▸ **Instructions for the task**: Your answer should be the lines below from the one holding "font-size: 23px ->" through the one holding "text: Wireless maximum", copied exactly and with nothing else.

***** Exercise materials *****

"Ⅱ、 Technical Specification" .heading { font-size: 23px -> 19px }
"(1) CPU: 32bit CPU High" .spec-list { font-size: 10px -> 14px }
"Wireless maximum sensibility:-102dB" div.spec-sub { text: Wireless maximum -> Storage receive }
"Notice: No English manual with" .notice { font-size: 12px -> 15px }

*****
***** Exercise materials *****

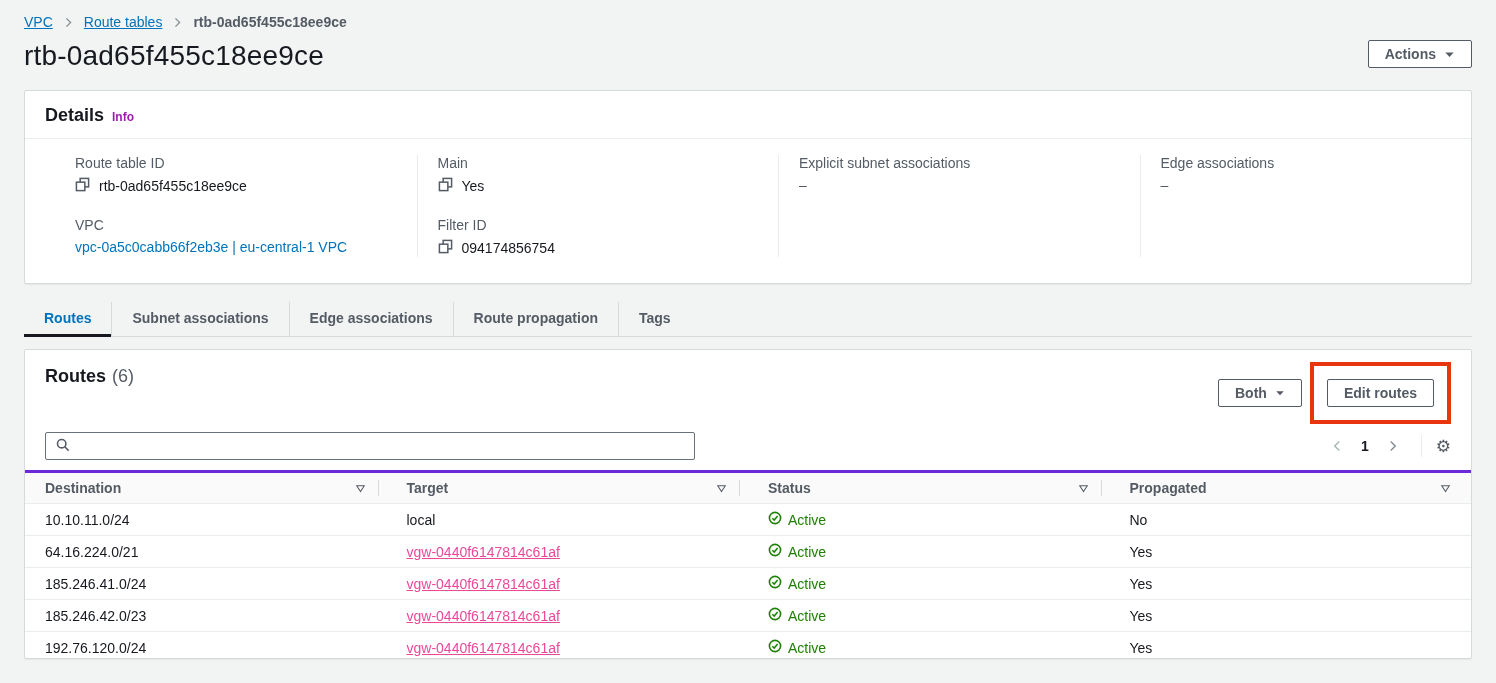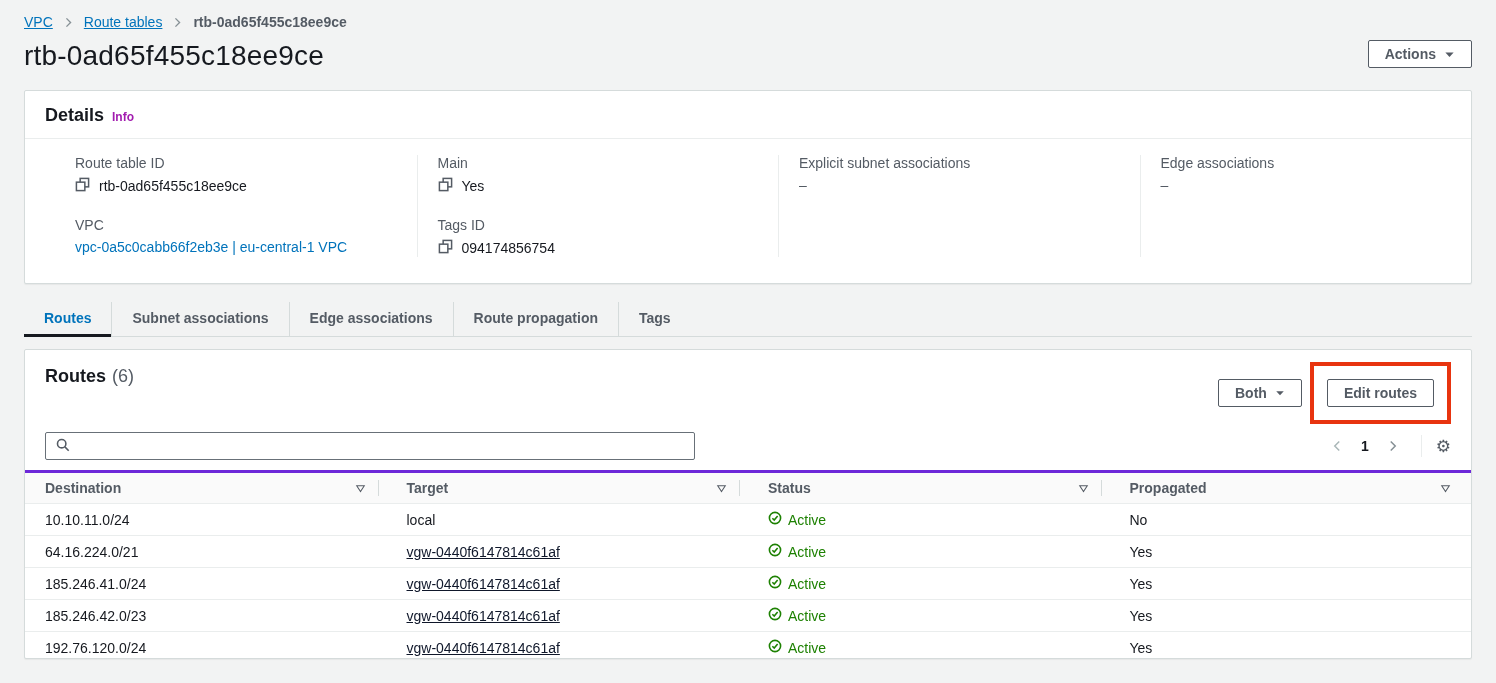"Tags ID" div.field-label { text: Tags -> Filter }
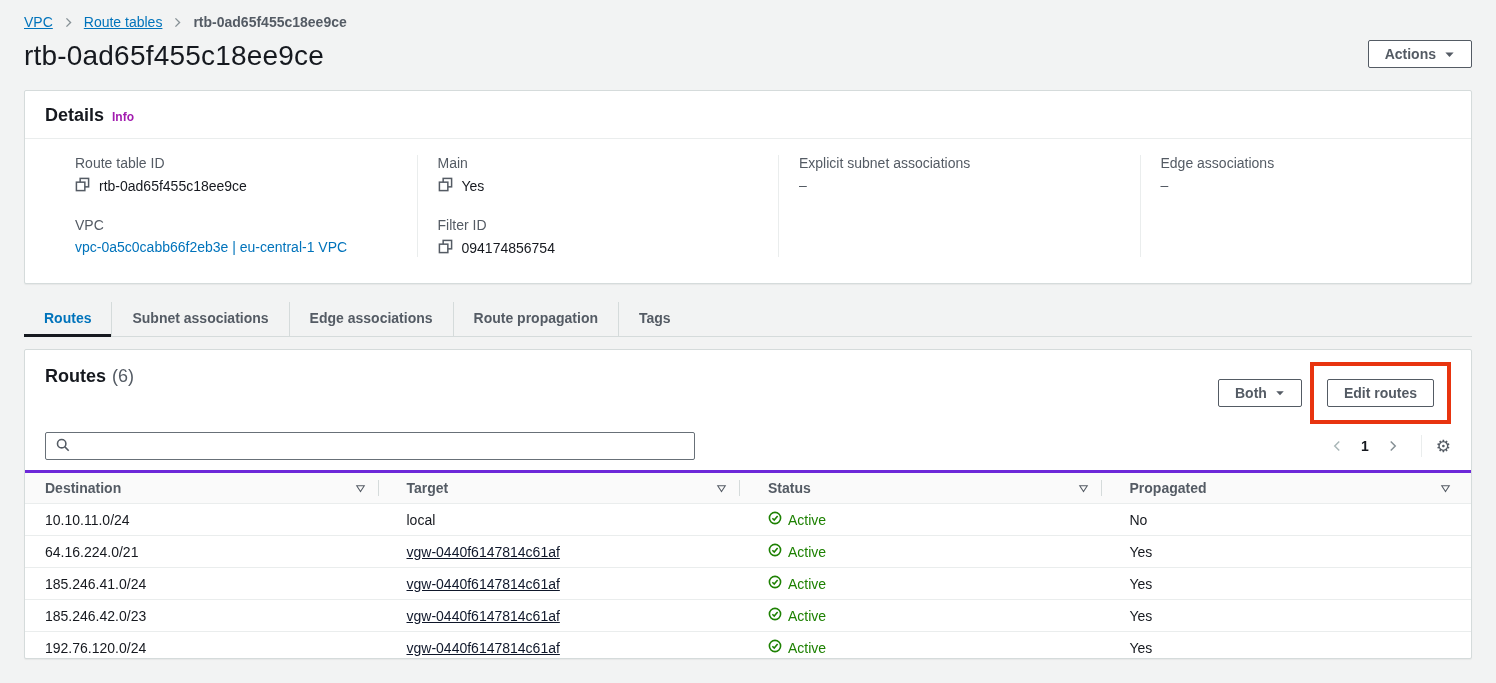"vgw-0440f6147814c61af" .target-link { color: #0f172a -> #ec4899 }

*****
***** Exercise materials *****

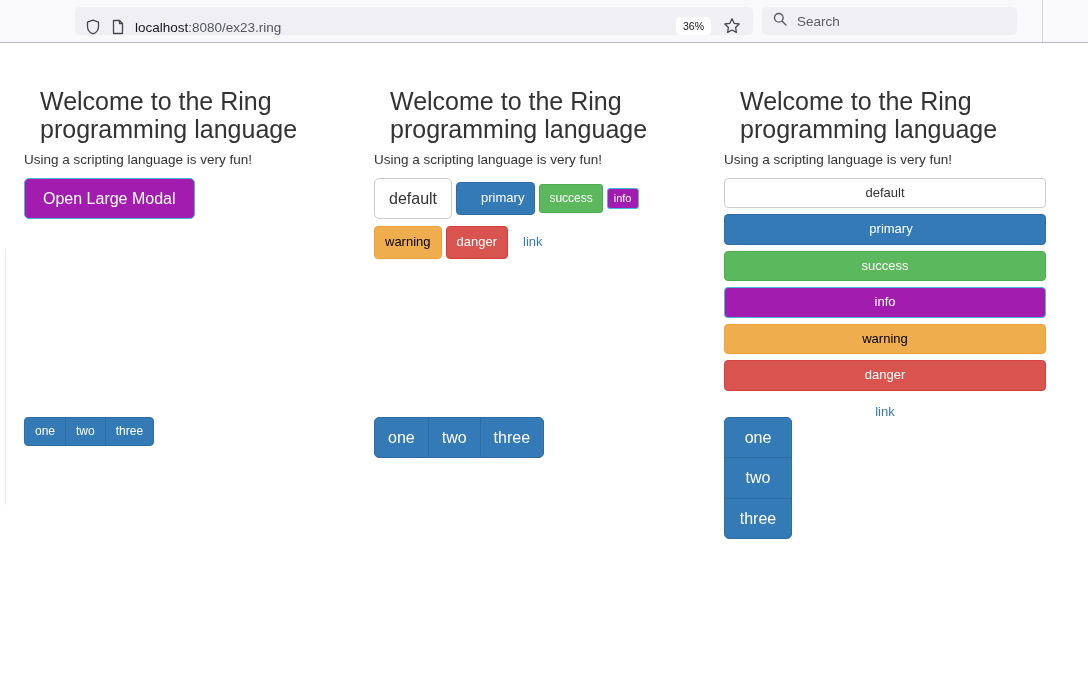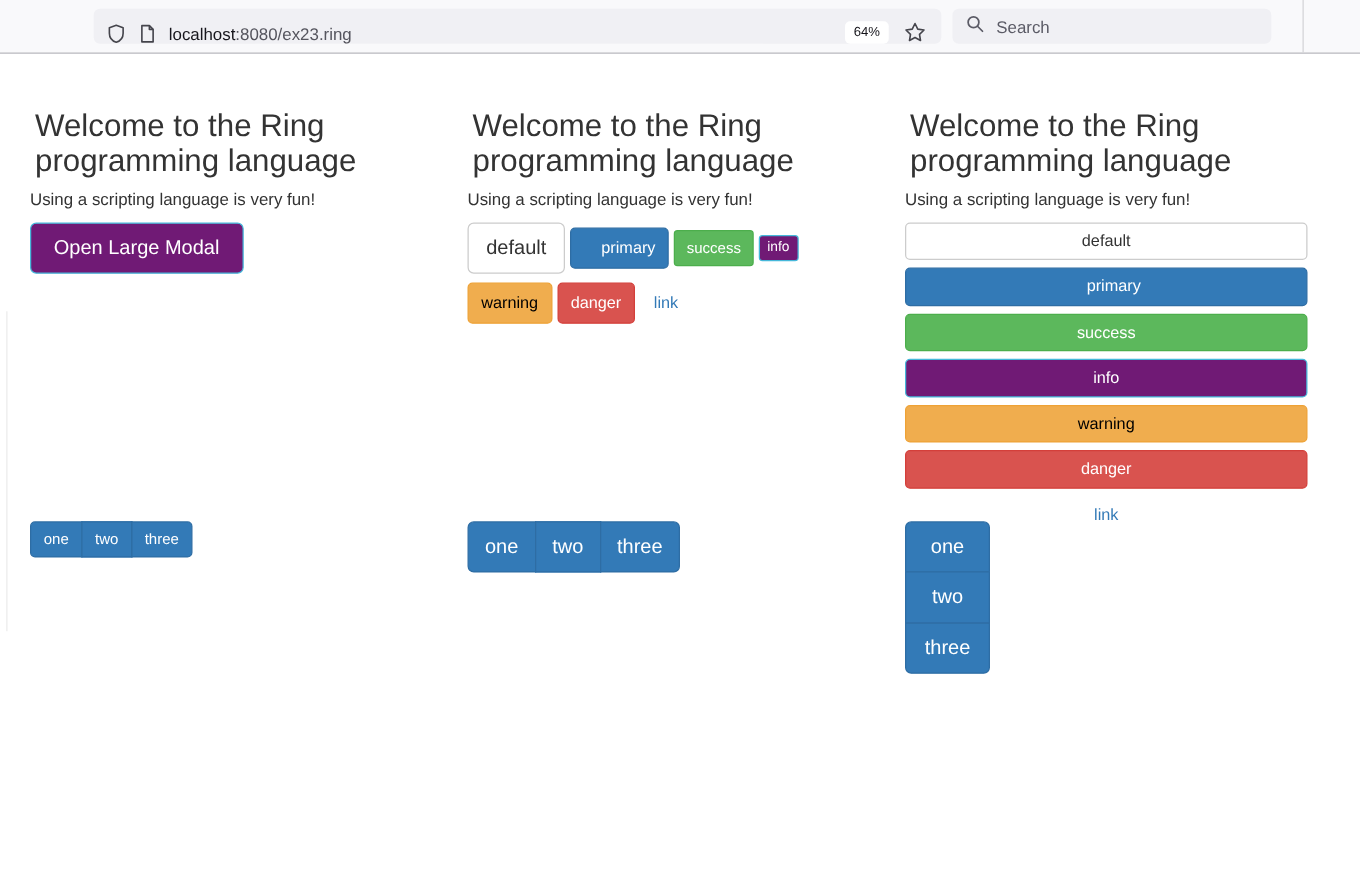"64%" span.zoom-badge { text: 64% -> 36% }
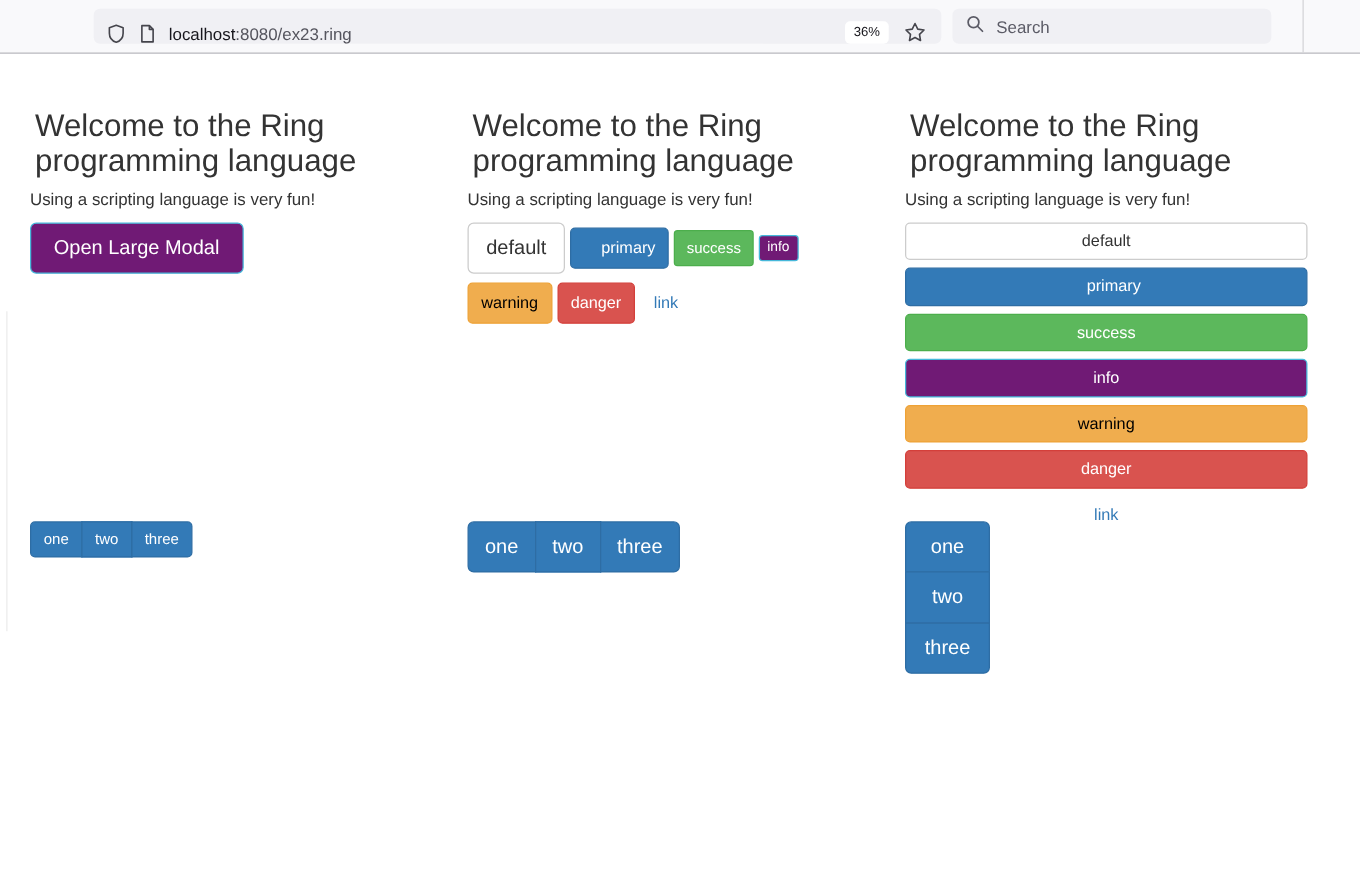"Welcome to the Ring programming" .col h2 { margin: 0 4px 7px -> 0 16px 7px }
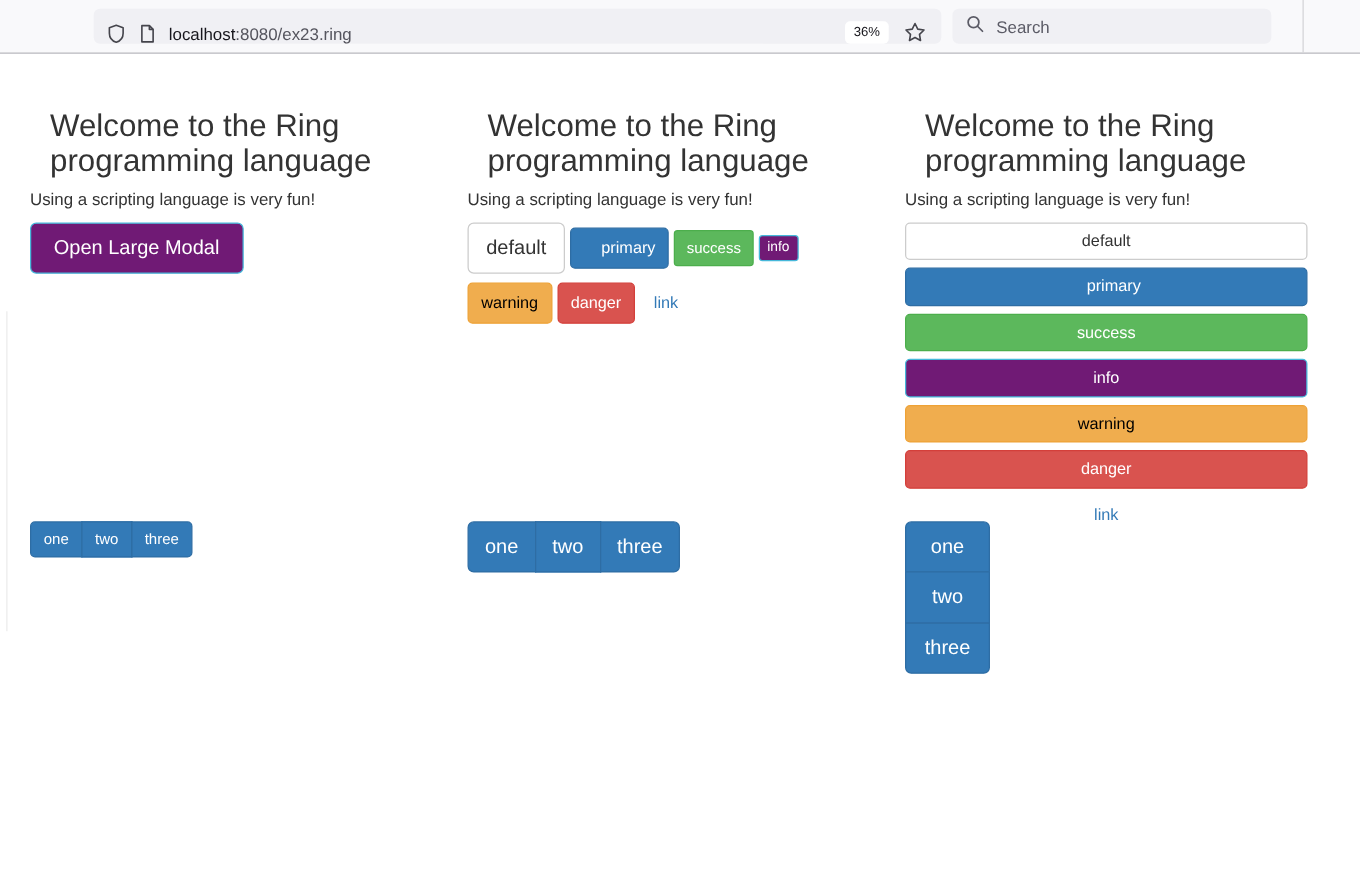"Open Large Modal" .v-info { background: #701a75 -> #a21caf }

*****

▸ **Task output**:
"Ⅱ、 Technical Specification" .heading { font-size: 23px -> 19px }
"(1) CPU: 32bit CPU High" .spec-list { font-size: 10px -> 14px }
"Wireless maximum sensibility:-102dB" div.spec-sub { text: Wireless maximum -> Storage receive }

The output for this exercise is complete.